As in the case of roadway noise, surprisingly little progress has been made in quelling of aircraft noise at the source, other than elimination of loud engine designs from the 1960s and earlier. Because of its velocity and volume, jet turbine engine exhaust noise defies reduction by any simple means. The most promising forms of aircraft noise abatement is through land planning, flight operations restrictions and residential soundproofing. Flight restrictions can take the form of preferred runway use; departure flight path and slope; and time of day restrictions. These tactics are sometimes controversial since they can impact aircraft safety, flying convenience and airline economics.
In 1979 the U.S. Congress authorized[3] the FAA to devise technology and programs to attempt to insulate homes near airports. While this obviously does not aid the exterior environment, the program has been effective for residential and school interiors. Some of the first airports at which the technology was applied were San Francisco International Airport[4], Seattle-Tacoma International Airport, John Wayne International Airport and San Jose International Airport[5] in California. The underlying technology is a computer model which simulates the propagation of aircraft noise and its penetration into buildings. Variations in aircraft types, flight patterns and local meteorology can be analyzed along with benefits of alternative building retrofit strategies such as roof upgrading, window glazing improvement, fireplace baffling, caulking construction seams and other measures.

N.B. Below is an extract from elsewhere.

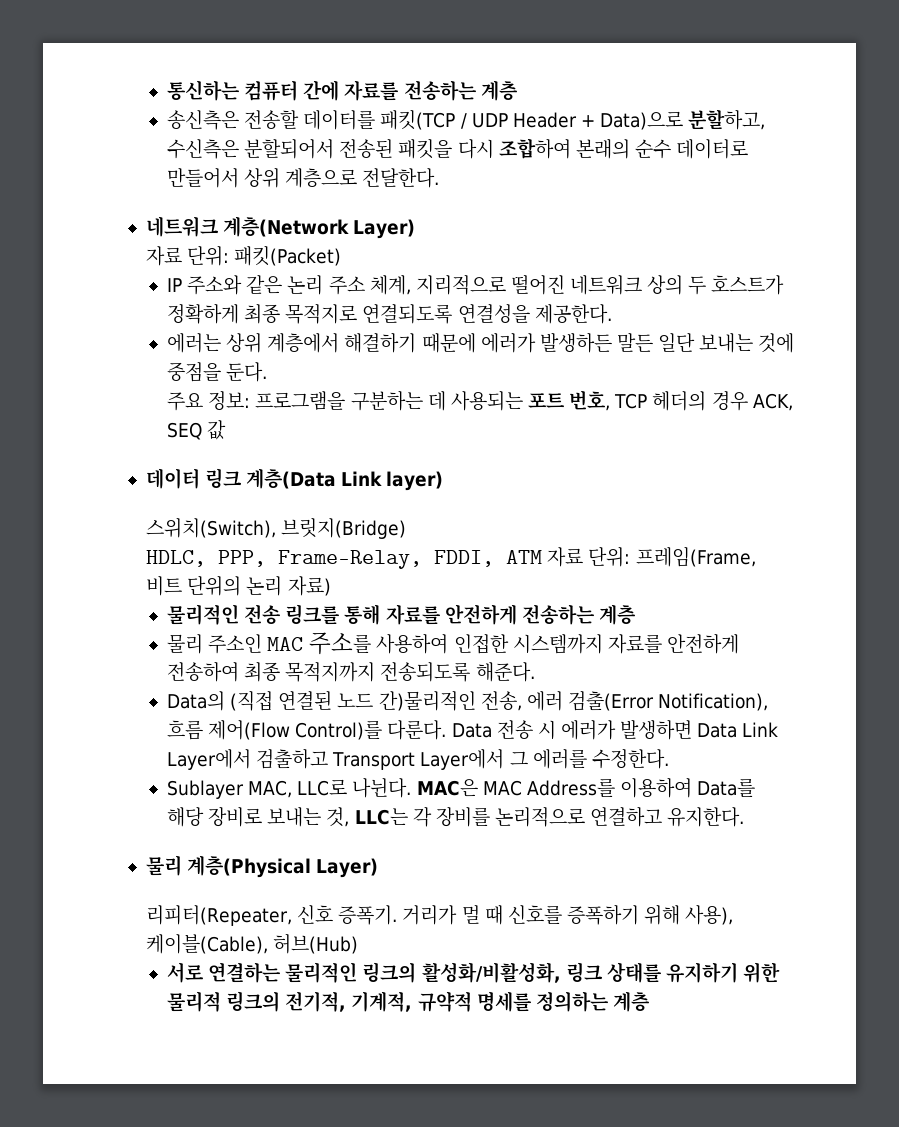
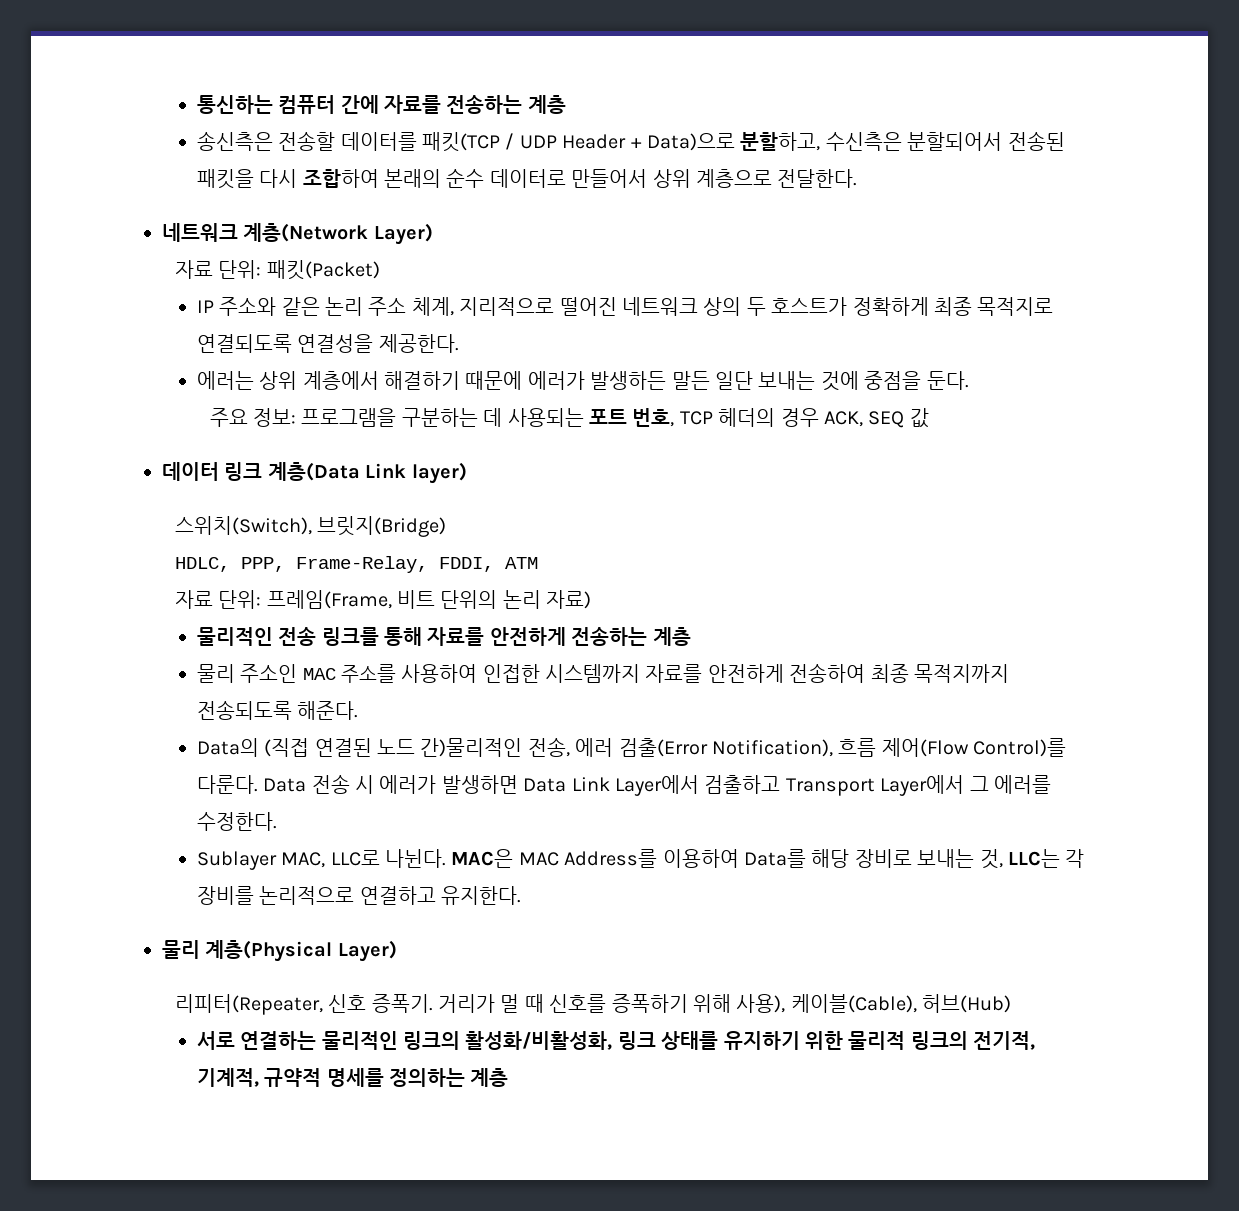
(543, 557) none -> (538, 563) //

The computer model allows cost effectiveness evaluations of a host of alternative strategies.

Architectural solutions

Main article: Architectural acoustics
Beyond the interior acoustics cited above under aircraft noise, there has been a steady trend to design quieter buildings with regard to sources within and without the structure itself. In the case of construction of new (or remodeled) apartments, condominiums, hospitals and hotels many states and cities have stringent building codes with requirements of acoustical analysis, in order to protect building occupants. With regard to exterior noise, the codes usually require measurement of the exterior acoustic environment in order to determine the performance standard required for exterior building skin design. The architect can work with the acoustical scientist to arrive at the best cost effective means of creating a quiet interior (normally 45 dBA). The most important elements of design of the building skin are usually: glazing (glass thickness, double pane design etc.), roof material, caulking standards, chimney baffles, exterior door design, mail slots, attic ventilation ports and mounting of through the wall air conditioners.
Regarding sound generated inside the building, there are two principal types of transmission. Firstly, airborne sound travels through walls or floor/ceiling assemblies and can emanate from either human activities in adjacent living spaces or from mechanical noise within the building systems. Human activities might include voice, amplified sound systems or animal noise. Mechanical systems are elevator systems, boilers, refrigeration or air conditioning systems, generators and trash compactors. Since many of these sounds are inherently loud, the principal design element is to require the wall or ceiling assembly to meet certain performance standards[6] (typically Sound transmission class of 50), which allows considerable attenuation of the sound level reaching occupants.
The second type of interior sound is called Impact Insulation Class (IIC) transmission. This effect arises not from airborne transmission, but rather from transmission of sound through the building itself. The most common perception of IIC noise is from footfall of occupants in living spaces above. This type of noise is more difficult to abate, but consideration must be given to isolating the floor assembly above or hanging the lower ceiling on resilient channel.
Both of the above transmission effects may emanate either from building occupants or from building mechanical systems such as elevators, plumbing systems or heating, ventilating and air conditioning units. In some cases it is merely necessary to specify the best available quieting technology in selecting such building hardware. In other cases shock mounting of systems to control vibration may be in order. In the case of plumbing systems there are specific protocols developed, especially for water supply lines, to create isolation clamping of pipes within building walls. In the case of central air systems, it is important to baffle any ducts that could transmit sound between different building areas.
Designing special purpose rooms has more exotic challenges, since these rooms may have requirements for unusual features such as concert performance, sound studio recording, lecture halls. In these cases reverberation and reflection must be analyzed in order to not only quiet the rooms but prevent echo effects from occurring. In these situations special sound baffles and sound absorptive lining materials may be specified to dampen unwanted effects..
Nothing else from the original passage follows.